Within the framework of the project, and in particular within Spoke 5, the developed products contribute to the construction of an integrated data and methodological framework for the analysis of geo-hydrological processes and natural hazards at the national scale. The overall objective is to provide quantitative, updatable and interoperable tools to support modelling, forecasting and territorial planning within a multi-hazard and environmental digital twin perspective.
Within this context, two complementary products are developed.
The first is HR-DTM-5m Italy, a high-resolution (5 m) Digital Terrain Model covering the entire national territory, obtained through a structured and reproducible procedure for the integration of heterogeneous elevation datasets. The product is not only a dataset, but also a computational pipeline designed for HPC environments, enabling incremental updates as new data become available. The DTM represents a fundamental infrastructure for the description of terrain morphology, from which key variables for landslide analysis, sediment transport and hydrological dynamics are derived, and it also provides the topographic basis for territorial digital twin applications.

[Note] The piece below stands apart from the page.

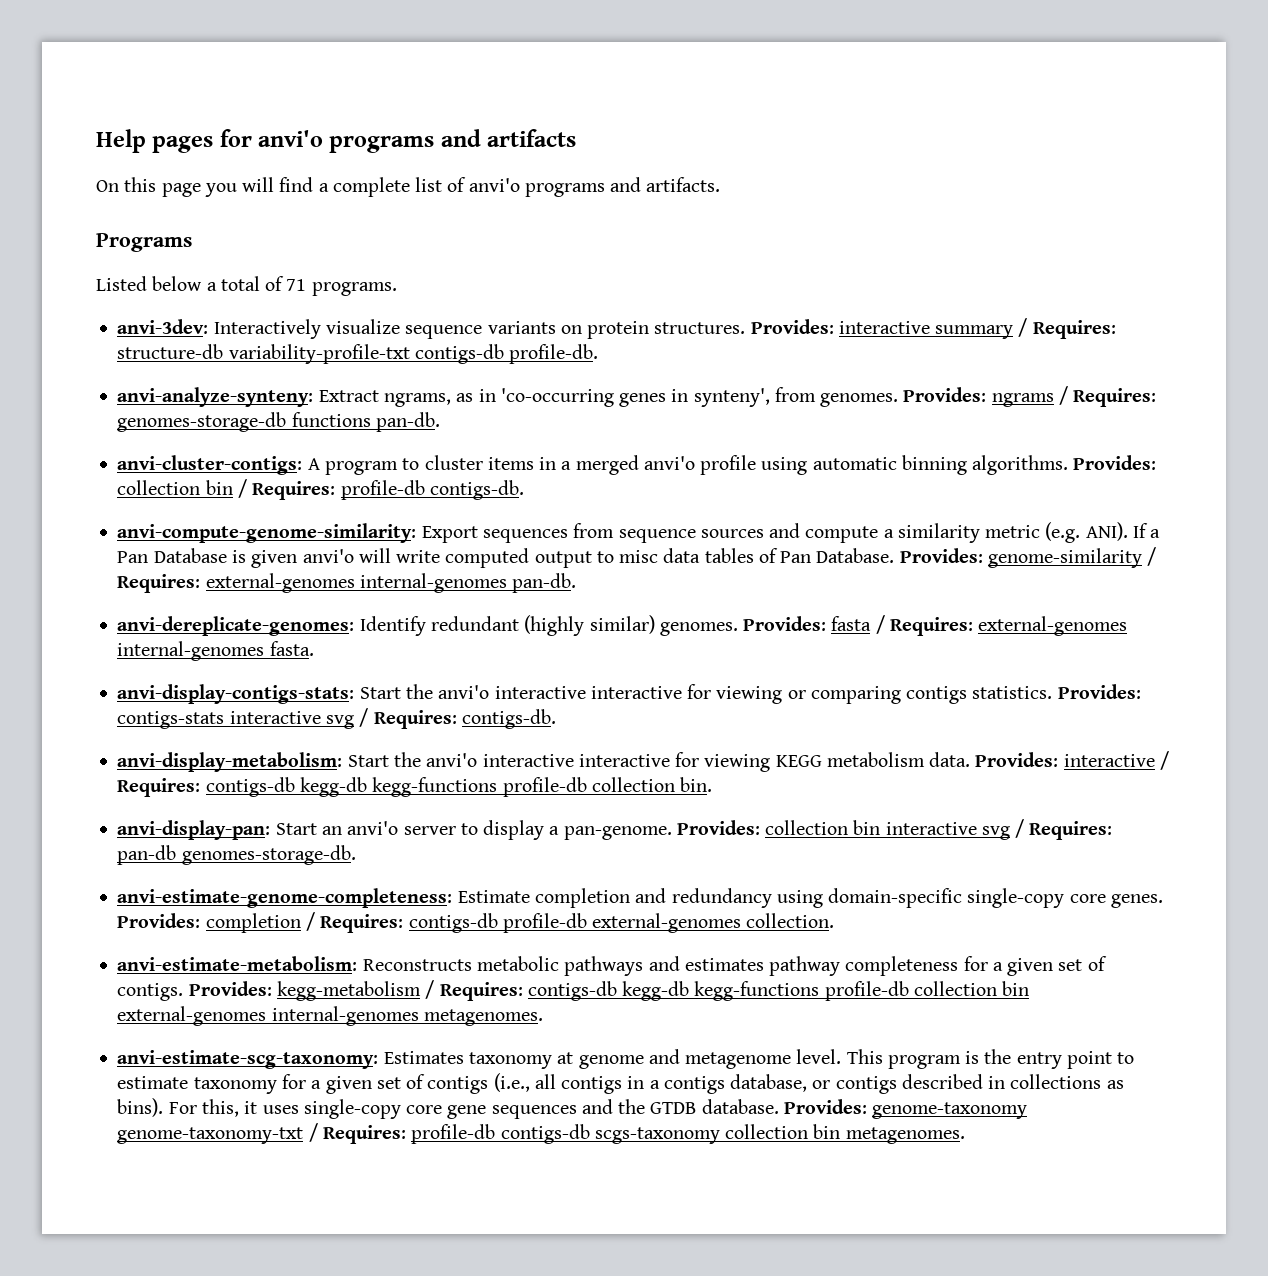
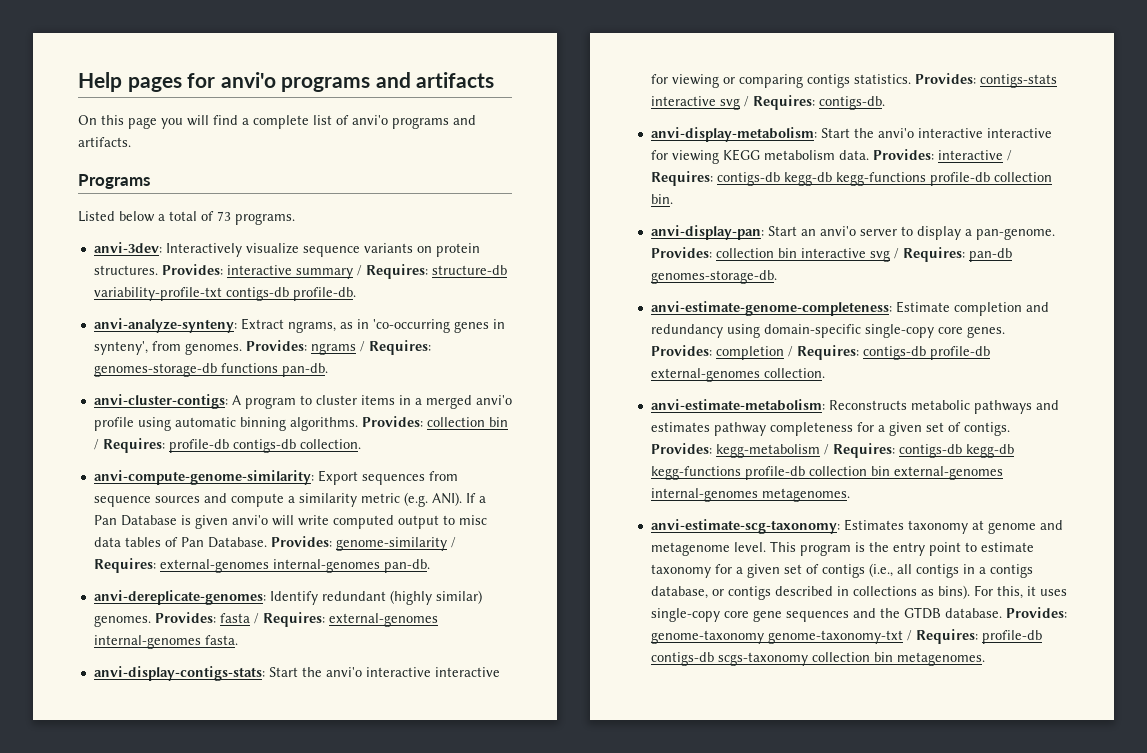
- Listed below a total of 71 programs.
+ Listed below a total of 73 programs.
- Provides: collection bin / Requires: profile-db contigs-db.
+ Provides: collection bin / Requires: profile-db contigs-db collection.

The second product is RAIN-EX Italy, a system for the climatological characterisation of extreme rainfall at the national scale. Through a reproducible computational procedure based on hourly rainfall time series, the system generates statistical rainfall functions and climatological maps associated with non-exceedance probabilities and return periods for multiple durations. The product is dynamic and updatable, providing a consistent quantitative representation of extreme rainfall forcing, which is essential for the analysis of landslide and flood triggering processes, as well as for early warning applications and hydrological modelling.
The two products are strongly complementary: the DTM describes the morphological component of the system, while RAIN-EX characterises the meteorological forcing. Their integration enables the development of both physical and statistical models of geo-hydrological processes, improving the capacity for analysis, forecasting and decision support in the context of natural hazard management and sustainable territorial planning.